As someone who works for a dedupe storage vendor, our position is simple. We encourage all of our prospective customers to conduct an eval, and go from there.

A couple of folks mentioned the low cost of tapes. If you already have a tape solution in place that fits your needs, by all means keep using it. You’re not the type of customer we are trying to sell to.

On the other hand, when that giant tape library of yours gets EOL’d by the vendor, or your hardware lease is up for a 20yr minimum renewal, or managing the tapes/retention/disaster recovery across X number of branch offices gets painful, or you get any other reason to be in the market for 21st century technology, call us and we’ll go from there.

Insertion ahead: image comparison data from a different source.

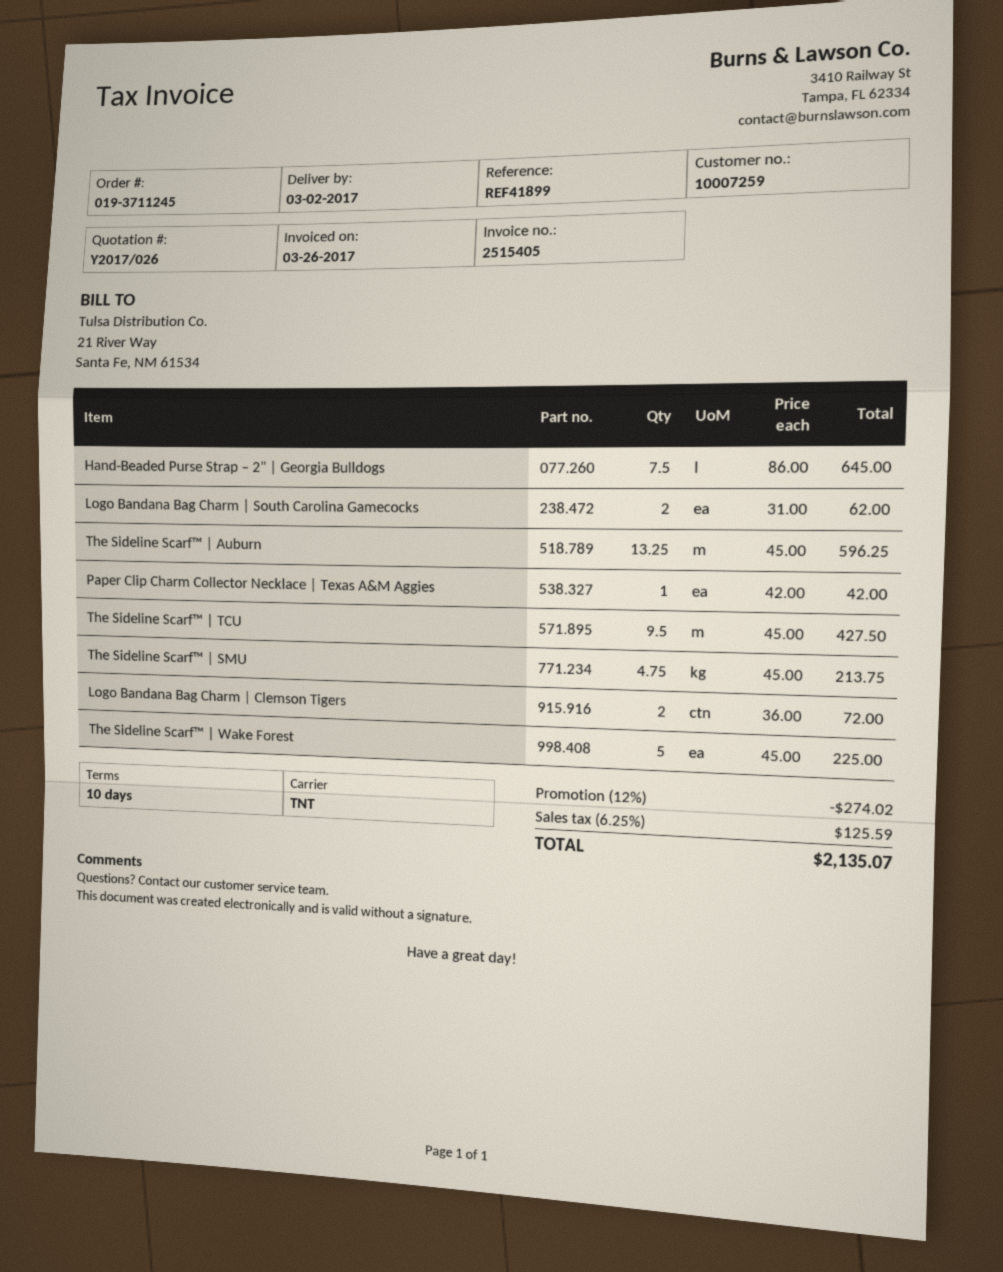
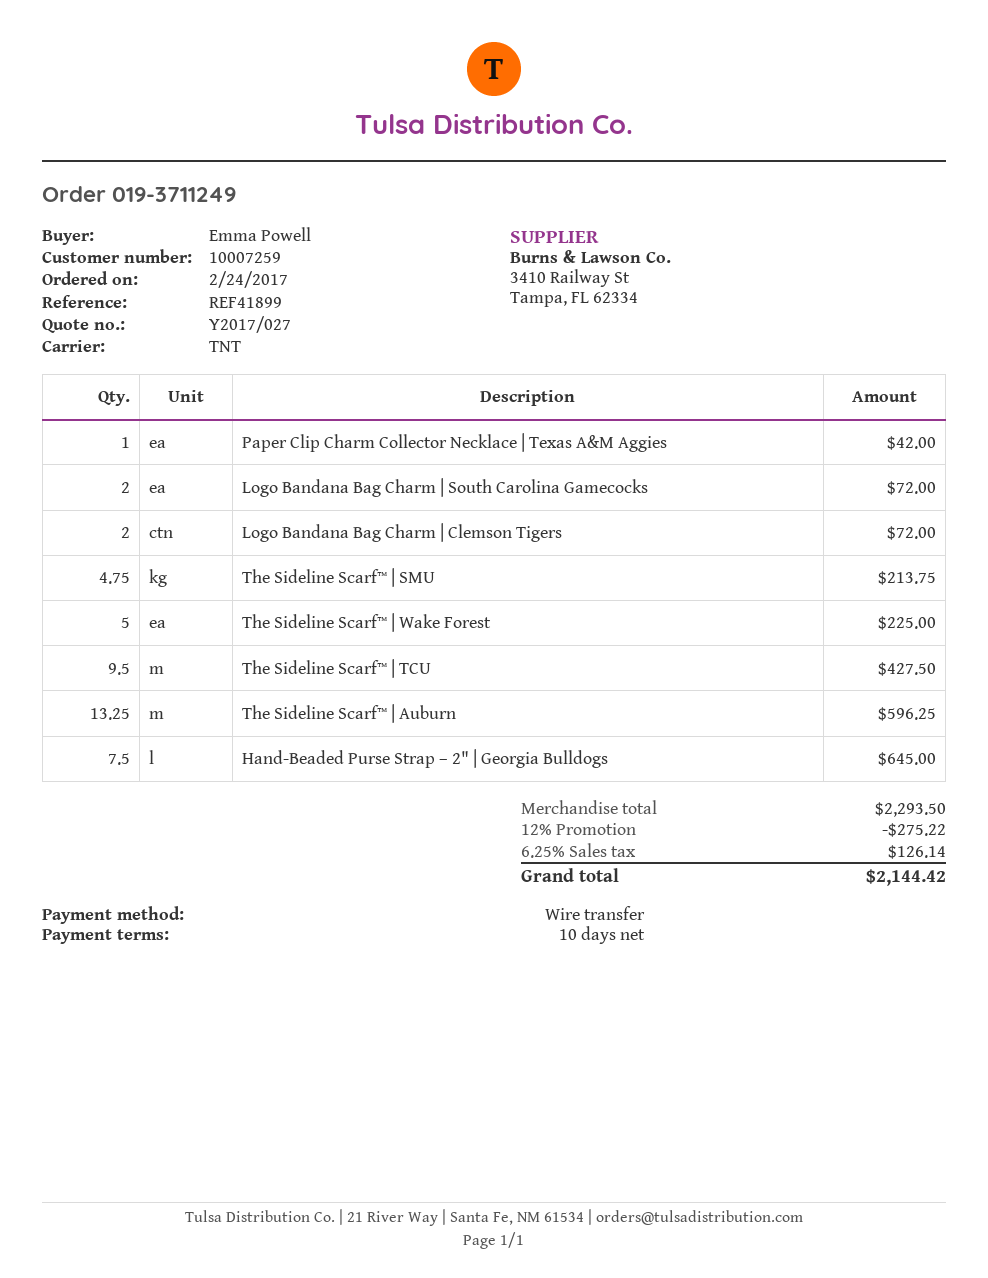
quote number: Y2017/026 -> Y2017/027
order number: 019-3711245 -> 019-3711249
Logo Bandana Bag Charm | South Carolina Gamecocks: 2 for 62.00 -> 2 for 72.00
discount: 12% = 274.02 -> 12% = 275.22
tax: 6.25% = 125.59 -> 6.25% = 126.14
total: 2135.07 -> 2144.42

And yes, more often than not, transitioning to dedupe disk storage will require doing things differently than they were done in the past, and may well run into other infrastructure bottlenecks that went unnoticed before. Hence try before you buy.

Reply
Brendan Bartlett
August 19, 2013 11:00 am

The problem with the Try-before-you-buy approach is that it assumes you will be able to compare apples to apples with the dedupe storage vs traditional storage. We went with EMC Avamar but the problem I have with it is it doesn’t tell me the size of the deduped object on the Avamar grid but instead provides a dedupe rate.

Truthfully I believe “dedupe rates” to be a very misleading metric. It’s like going to the grocery store and using the customer card to get the sale prices where they say “We saved you $12!!!!’ I’m not as interested in how much I saved as I am in how much I paid.

Backing up an uncompressed file to Avamar is just going to have a better dedupe rate than a compressed one. Did you actually save any expensive Avamar grid space? How would we know?

Given that it Avamar is matching blocks with previous backup files then it might be more honest to say the backup file’s size is a combination of one or more previous backups. Then again I can see it being confusing and a better way to report it would be the size of the new data and then also report the size of the new data combined with whatever previous data is required to restore it.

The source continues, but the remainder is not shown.